### AVAILABLE DATA
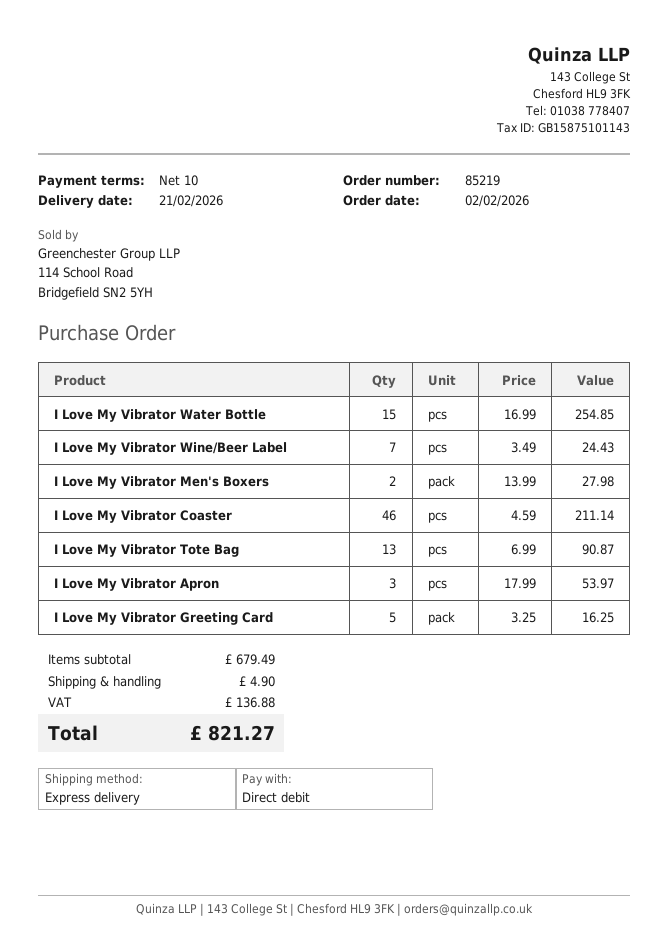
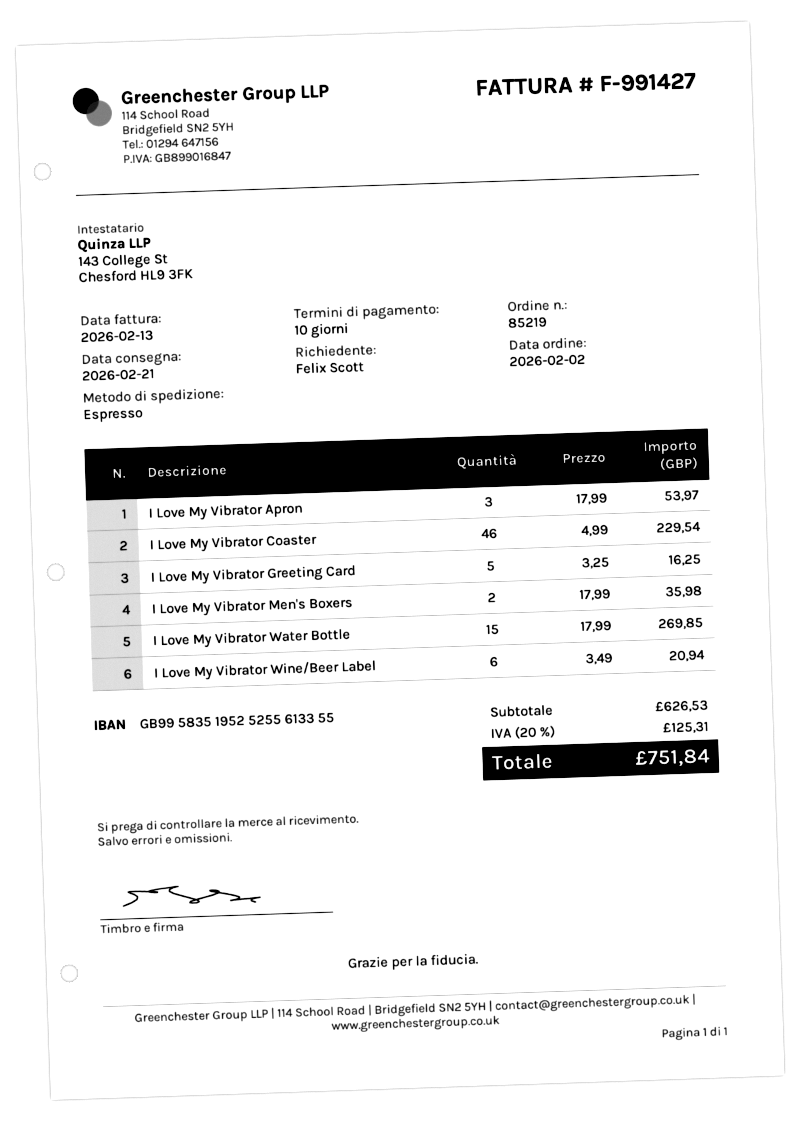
I Love My Vibrator Water Bottle: 15 x 16.99 = 254.85 -> 15 x 17.99 = 269.85
I Love My Vibrator Wine/Beer Label: 7 x 3.49 = 24.43 -> 6 x 3.49 = 20.94
I Love My Vibrator Men's Boxers: 2 x 13.99 = 27.98 -> 2 x 17.99 = 35.98
I Love My Vibrator Coaster: 46 x 4.59 = 211.14 -> 46 x 4.99 = 229.54
I Love My Vibrator Tote Bag: 13 x 6.99 = 90.87 -> none
subtotal: 679.49 -> 626.53
shipping: 4.90 -> none
tax: 136.88 -> 125.31
total: 821.27 -> 751.84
######
• WHAT THE TASK REQUIRES
Copy out the entries above in full and exactly, skipping every picture.

• YOUR RESPONSE
I Love My Vibrator Water Bottle: 15 x 16.99 = 254.85 -> 15 x 17.99 = 269.85
I Love My Vibrator Wine/Beer Label: 7 x 3.49 = 24.43 -> 6 x 3.49 = 20.94
I Love My Vibrator Men's Boxers: 2 x 13.99 = 27.98 -> 2 x 17.99 = 35.98
I Love My Vibrator Coaster: 46 x 4.59 = 211.14 -> 46 x 4.99 = 229.54
I Love My Vibrator Tote Bag: 13 x 6.99 = 90.87 -> none
subtotal: 679.49 -> 626.53
shipping: 4.90 -> none
tax: 136.88 -> 125.31
total: 821.27 -> 751.84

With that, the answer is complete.